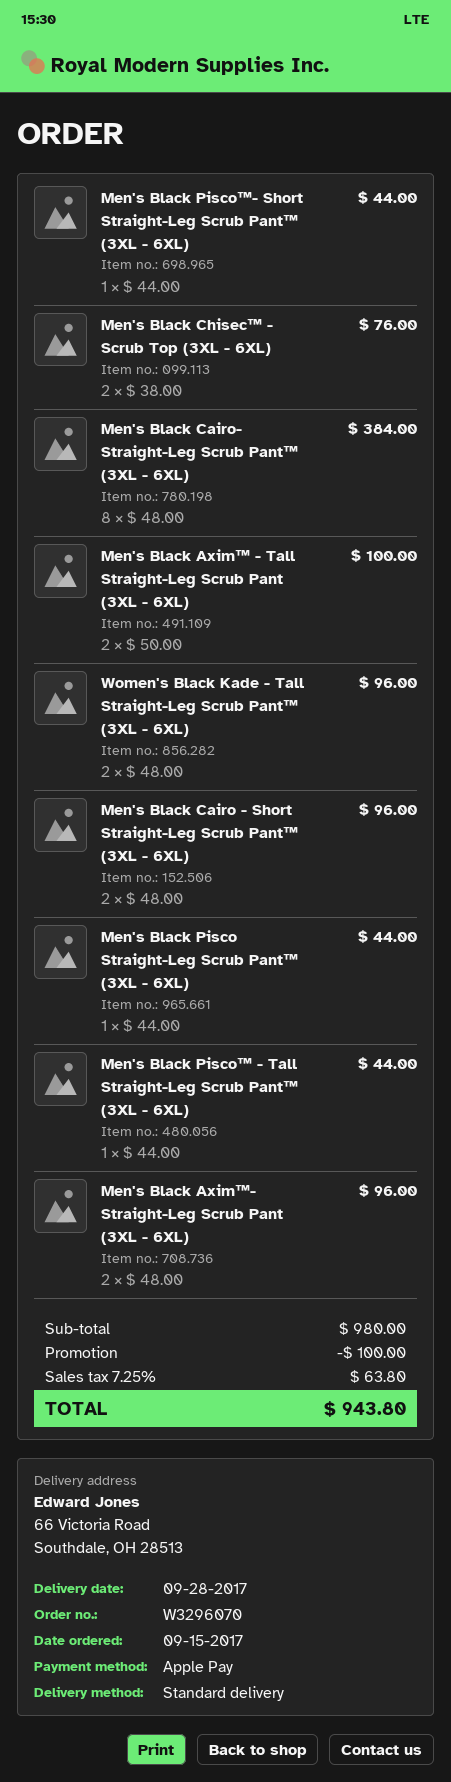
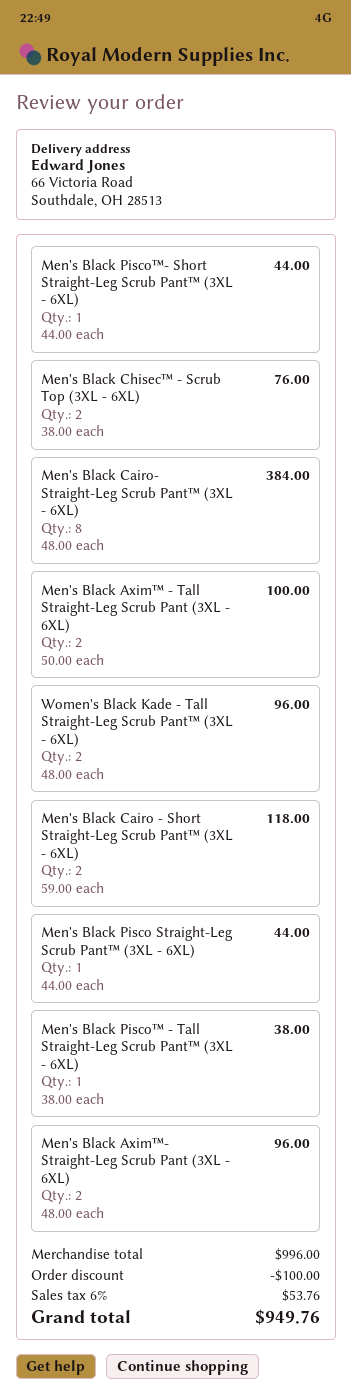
Men's Black Cairo - Short Straight-Leg Scrub Pant™ (3XL - 6XL): 2 x 48.00 = 96.00 -> 2 x 59.00 = 118.00
Men's Black Pisco™ - Tall Straight-Leg Scrub Pant™ (3XL - 6XL): 1 x 44.00 = 44.00 -> 1 x 38.00 = 38.00
subtotal: 980.00 -> 996.00
tax: 7.25% = 63.80 -> 6% = 53.76
total: 943.80 -> 949.76

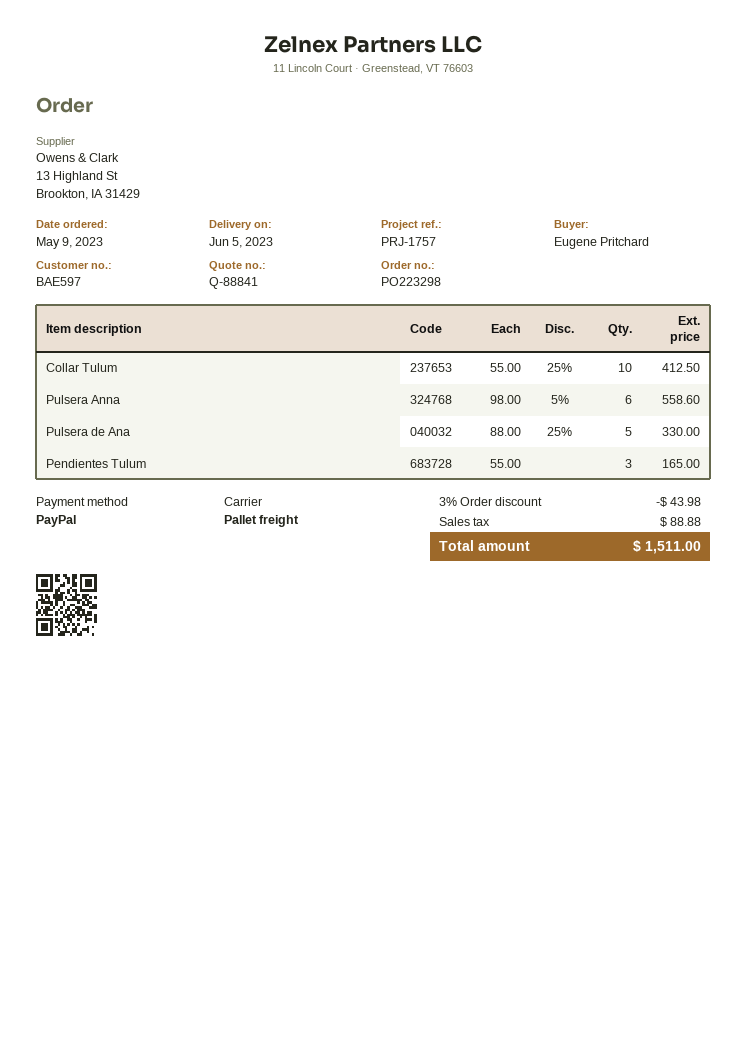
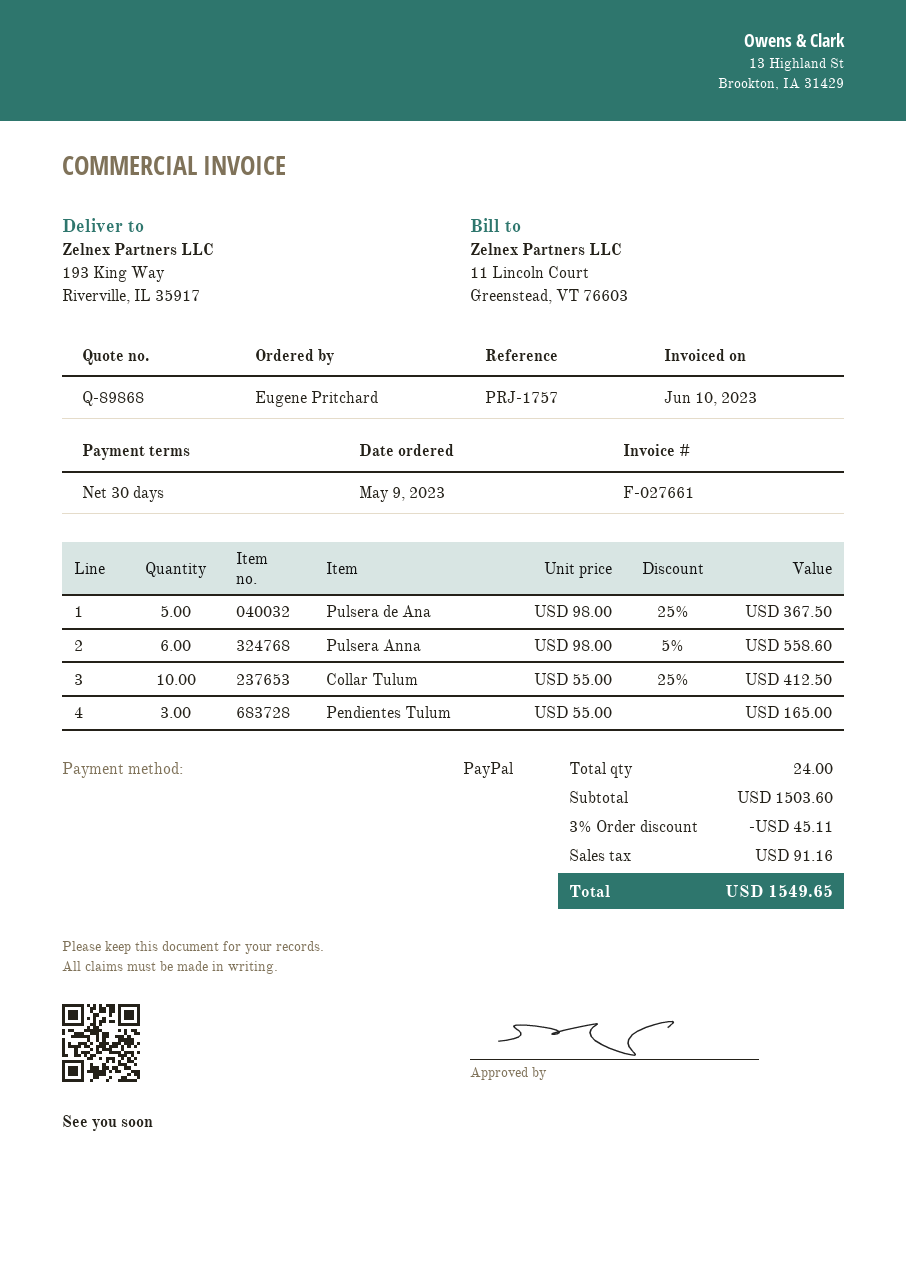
quote number: Q-88841 -> Q-89868
Pulsera de Ana: 5 x 88.00 - 25% = 330.00 -> 5 x 98.00 - 25% = 367.50
discount: 3% = 43.98 -> 3% = 45.11
tax: 88.88 -> 91.16
total: 1511.00 -> 1549.65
········
__Your task__.
How many lines in the listing above include the word "Black"? Respond with the number and nothing else.

__Output of the exercise__.
2